Exercise brief:
For each line below that contains the string "solid", copy that line.
__________
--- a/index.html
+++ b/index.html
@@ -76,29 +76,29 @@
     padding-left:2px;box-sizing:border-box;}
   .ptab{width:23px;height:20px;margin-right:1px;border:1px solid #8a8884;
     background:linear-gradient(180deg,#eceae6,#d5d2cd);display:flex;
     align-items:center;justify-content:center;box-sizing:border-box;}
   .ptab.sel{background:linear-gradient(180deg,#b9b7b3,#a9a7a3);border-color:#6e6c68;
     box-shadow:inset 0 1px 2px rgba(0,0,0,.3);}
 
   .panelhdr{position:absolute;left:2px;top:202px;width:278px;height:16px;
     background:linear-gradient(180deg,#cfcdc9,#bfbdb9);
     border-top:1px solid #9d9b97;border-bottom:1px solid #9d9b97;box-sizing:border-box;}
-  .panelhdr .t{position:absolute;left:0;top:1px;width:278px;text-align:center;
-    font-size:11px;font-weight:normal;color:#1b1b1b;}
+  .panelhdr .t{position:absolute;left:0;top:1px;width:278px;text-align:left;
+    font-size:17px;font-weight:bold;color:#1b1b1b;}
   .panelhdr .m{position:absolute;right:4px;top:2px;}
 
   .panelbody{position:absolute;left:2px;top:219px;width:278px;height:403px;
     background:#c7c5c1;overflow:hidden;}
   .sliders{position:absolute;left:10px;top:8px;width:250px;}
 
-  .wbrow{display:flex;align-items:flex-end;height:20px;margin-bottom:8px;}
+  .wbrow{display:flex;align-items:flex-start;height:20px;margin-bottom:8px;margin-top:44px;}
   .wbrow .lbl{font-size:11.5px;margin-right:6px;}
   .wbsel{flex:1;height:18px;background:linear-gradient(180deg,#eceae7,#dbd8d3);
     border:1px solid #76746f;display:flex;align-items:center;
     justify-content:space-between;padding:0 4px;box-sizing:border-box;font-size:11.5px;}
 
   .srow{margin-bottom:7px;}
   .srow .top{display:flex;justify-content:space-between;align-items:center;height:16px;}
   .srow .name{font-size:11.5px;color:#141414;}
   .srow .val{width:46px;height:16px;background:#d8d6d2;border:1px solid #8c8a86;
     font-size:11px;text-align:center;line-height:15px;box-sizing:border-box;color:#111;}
__________
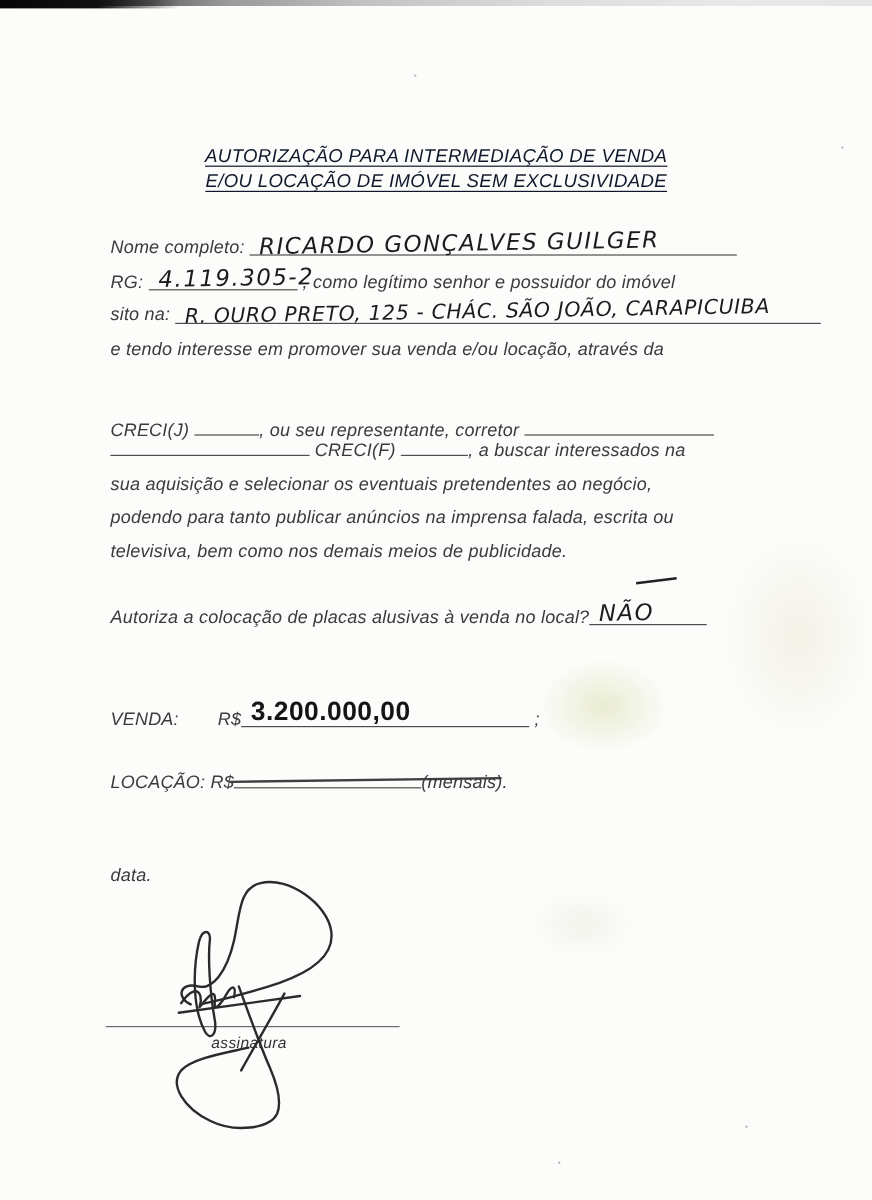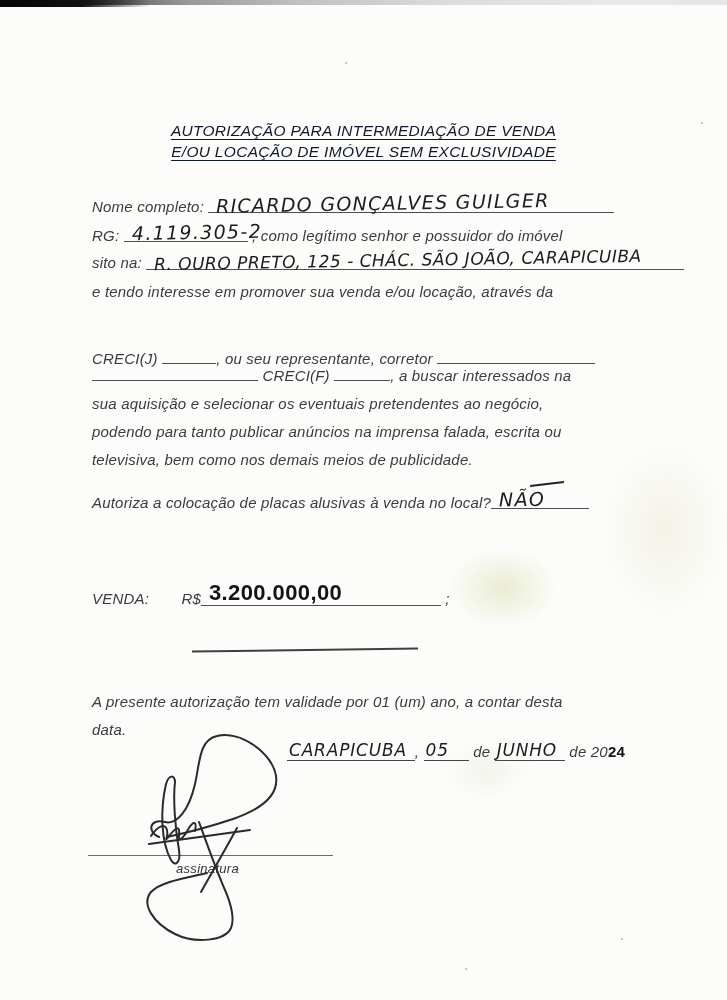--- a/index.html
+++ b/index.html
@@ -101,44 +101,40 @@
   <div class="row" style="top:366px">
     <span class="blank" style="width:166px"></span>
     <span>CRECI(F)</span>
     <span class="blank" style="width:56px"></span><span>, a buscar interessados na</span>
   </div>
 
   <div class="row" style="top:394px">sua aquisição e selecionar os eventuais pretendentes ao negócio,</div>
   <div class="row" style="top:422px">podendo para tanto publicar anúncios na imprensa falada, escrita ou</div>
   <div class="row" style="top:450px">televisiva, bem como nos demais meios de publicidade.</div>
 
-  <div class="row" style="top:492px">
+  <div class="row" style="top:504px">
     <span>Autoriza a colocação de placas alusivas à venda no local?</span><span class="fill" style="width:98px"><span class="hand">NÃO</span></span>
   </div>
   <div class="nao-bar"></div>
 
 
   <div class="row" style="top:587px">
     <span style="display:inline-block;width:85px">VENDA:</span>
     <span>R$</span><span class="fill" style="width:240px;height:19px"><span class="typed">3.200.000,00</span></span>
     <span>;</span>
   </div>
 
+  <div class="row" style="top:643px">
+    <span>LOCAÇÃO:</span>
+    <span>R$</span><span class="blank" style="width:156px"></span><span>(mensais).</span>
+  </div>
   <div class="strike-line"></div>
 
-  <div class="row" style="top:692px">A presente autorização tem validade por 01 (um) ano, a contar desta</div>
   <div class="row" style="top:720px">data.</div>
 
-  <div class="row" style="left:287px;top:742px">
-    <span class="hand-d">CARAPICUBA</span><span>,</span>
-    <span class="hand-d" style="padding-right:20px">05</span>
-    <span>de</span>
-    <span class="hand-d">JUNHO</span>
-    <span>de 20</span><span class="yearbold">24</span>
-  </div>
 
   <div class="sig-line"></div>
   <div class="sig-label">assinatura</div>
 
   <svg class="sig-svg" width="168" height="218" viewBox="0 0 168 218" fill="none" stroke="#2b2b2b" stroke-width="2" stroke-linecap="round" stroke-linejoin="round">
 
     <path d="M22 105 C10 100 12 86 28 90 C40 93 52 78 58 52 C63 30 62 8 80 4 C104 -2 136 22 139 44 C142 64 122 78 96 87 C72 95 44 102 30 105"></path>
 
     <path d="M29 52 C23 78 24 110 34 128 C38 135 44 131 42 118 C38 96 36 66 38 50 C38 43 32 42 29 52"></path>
__________
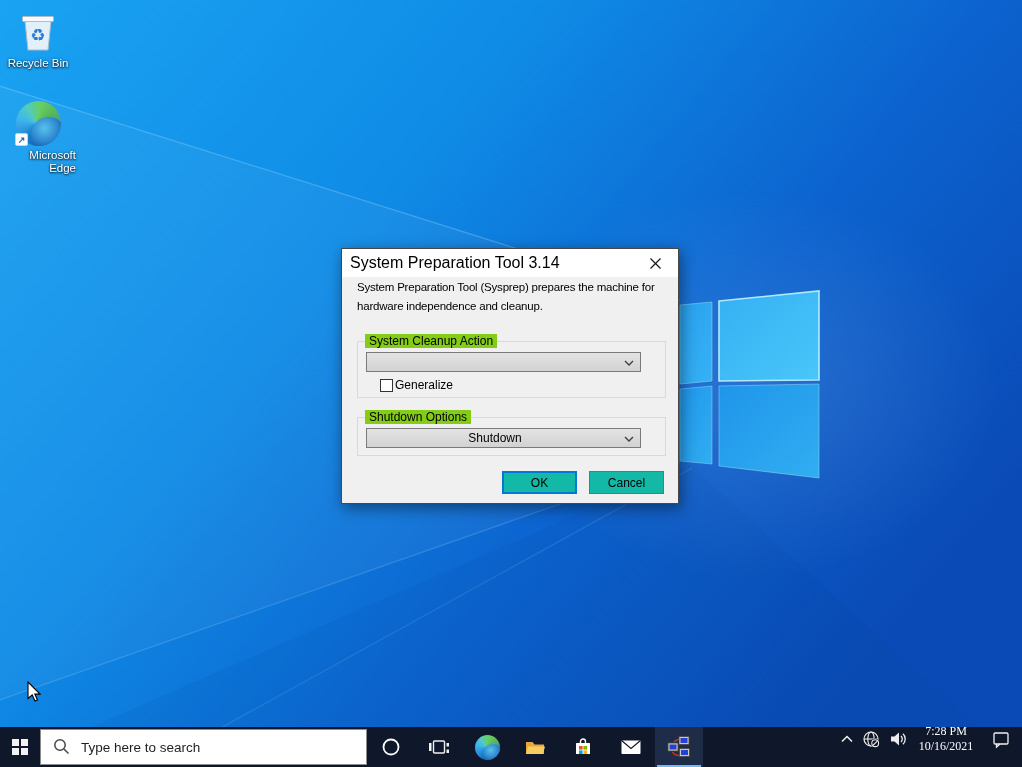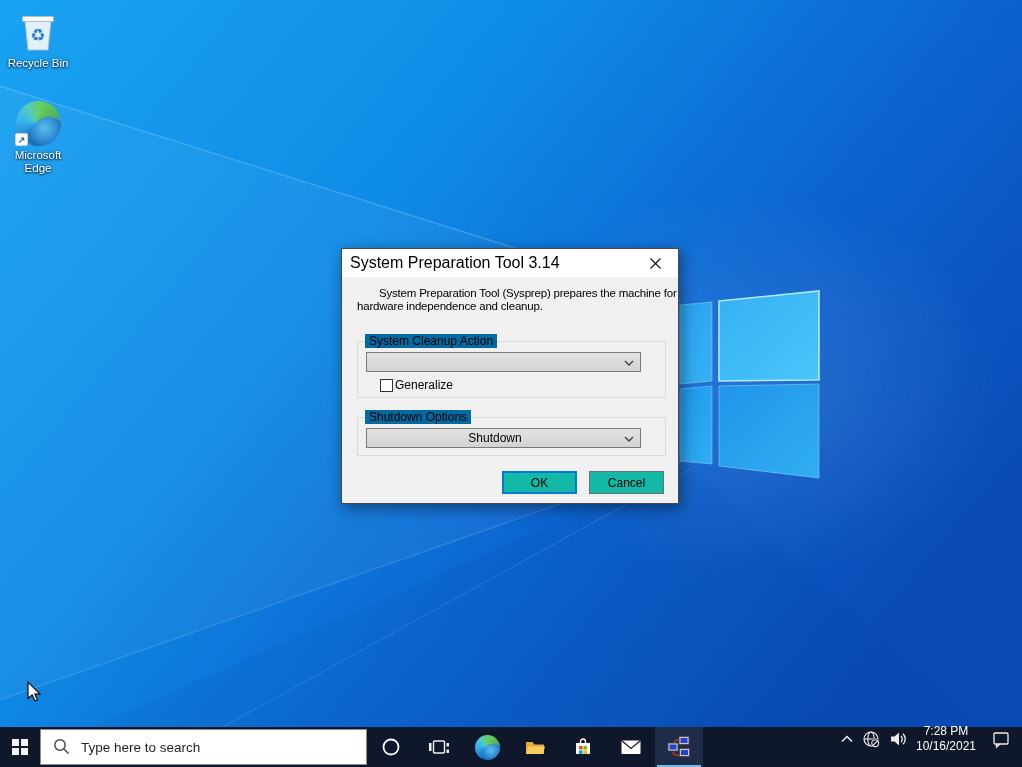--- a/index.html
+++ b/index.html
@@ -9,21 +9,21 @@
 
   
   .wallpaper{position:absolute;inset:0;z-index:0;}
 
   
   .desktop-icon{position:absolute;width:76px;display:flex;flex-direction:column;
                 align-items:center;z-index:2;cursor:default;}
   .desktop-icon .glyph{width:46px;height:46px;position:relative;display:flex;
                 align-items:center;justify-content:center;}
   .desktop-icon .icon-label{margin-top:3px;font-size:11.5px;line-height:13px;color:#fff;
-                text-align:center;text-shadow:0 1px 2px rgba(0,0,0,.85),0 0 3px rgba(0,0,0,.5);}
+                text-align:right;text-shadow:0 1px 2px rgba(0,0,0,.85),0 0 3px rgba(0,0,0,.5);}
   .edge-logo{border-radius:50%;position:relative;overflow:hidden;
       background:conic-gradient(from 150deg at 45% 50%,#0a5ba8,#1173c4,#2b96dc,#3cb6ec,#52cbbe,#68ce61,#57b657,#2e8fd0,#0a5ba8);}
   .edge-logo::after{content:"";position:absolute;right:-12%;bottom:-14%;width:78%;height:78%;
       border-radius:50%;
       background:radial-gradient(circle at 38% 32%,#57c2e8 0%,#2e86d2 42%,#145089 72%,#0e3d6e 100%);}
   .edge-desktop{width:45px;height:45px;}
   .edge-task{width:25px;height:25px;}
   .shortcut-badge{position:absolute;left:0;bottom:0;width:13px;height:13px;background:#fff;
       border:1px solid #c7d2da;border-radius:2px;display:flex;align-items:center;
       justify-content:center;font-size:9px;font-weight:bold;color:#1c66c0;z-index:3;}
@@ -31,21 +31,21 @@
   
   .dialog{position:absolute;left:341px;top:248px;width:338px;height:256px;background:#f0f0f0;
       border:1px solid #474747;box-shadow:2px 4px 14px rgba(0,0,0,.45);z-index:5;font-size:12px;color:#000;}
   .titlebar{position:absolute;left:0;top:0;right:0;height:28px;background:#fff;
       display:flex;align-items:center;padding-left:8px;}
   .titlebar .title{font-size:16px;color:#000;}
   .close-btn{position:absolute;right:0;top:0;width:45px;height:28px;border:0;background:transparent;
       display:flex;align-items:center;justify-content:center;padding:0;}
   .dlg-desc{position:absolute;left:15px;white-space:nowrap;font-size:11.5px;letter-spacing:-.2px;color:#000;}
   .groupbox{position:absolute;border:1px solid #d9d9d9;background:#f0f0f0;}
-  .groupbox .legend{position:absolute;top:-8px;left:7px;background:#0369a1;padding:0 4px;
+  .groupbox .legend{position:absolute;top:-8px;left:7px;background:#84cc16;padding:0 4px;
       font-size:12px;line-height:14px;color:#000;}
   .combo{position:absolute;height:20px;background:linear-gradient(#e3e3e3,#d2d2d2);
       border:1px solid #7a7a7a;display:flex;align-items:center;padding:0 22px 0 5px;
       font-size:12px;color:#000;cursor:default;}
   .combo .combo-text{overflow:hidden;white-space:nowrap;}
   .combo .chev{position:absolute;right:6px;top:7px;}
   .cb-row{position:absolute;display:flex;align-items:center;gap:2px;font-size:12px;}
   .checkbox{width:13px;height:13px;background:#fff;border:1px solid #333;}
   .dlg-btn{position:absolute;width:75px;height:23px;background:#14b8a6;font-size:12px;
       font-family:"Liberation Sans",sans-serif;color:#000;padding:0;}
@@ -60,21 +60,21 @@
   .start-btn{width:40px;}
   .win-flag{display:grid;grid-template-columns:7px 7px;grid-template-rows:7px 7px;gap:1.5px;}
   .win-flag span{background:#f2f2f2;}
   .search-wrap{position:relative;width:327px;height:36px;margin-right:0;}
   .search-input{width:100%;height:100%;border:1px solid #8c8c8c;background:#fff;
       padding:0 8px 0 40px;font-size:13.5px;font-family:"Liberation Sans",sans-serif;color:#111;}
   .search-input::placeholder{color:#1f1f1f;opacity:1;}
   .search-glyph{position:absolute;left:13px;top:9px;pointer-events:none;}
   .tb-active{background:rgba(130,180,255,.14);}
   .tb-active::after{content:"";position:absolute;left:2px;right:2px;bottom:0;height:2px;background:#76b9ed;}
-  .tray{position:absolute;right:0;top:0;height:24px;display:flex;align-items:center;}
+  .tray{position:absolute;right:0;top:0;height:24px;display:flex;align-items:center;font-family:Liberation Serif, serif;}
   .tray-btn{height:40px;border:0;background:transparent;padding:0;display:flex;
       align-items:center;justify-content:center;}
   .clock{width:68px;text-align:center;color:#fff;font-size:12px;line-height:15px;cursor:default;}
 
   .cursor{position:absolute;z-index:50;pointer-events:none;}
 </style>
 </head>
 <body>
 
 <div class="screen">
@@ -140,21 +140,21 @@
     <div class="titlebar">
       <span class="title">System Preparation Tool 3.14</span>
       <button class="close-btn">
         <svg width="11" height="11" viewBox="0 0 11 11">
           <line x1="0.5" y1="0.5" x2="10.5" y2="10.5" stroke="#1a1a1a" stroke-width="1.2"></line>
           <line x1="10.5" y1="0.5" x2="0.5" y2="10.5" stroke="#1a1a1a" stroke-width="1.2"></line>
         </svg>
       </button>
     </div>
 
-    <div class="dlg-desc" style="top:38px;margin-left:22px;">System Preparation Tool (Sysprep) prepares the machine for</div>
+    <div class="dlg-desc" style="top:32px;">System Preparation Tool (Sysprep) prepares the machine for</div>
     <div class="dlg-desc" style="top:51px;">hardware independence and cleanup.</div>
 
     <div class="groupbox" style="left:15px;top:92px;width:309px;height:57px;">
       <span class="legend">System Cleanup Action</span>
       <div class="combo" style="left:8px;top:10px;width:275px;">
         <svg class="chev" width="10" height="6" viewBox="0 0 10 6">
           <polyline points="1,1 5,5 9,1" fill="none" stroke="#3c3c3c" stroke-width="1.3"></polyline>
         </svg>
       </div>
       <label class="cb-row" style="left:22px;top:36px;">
__________
Exercise answer:
   .ptab{width:23px;height:20px;margin-right:1px;border:1px solid #8a8884;
     border-top:1px solid #9d9b97;border-bottom:1px solid #9d9b97;box-sizing:border-box;}
     border:1px solid #76746f;display:flex;align-items:center;
   .srow .val{width:46px;height:16px;background:#d8d6d2;border:1px solid #8c8a86;
       border:1px solid #c7d2da;border-radius:2px;display:flex;align-items:center;
       border:1px solid #474747;box-shadow:2px 4px 14px rgba(0,0,0,.45);z-index:5;font-size:12px;color:#000;}
   .groupbox{position:absolute;border:1px solid #d9d9d9;background:#f0f0f0;}
       border:1px solid #7a7a7a;display:flex;align-items:center;padding:0 22px 0 5px;
   .checkbox{width:13px;height:13px;background:#fff;border:1px solid #333;}
   .search-input{width:100%;height:100%;border:1px solid #8c8c8c;background:#fff;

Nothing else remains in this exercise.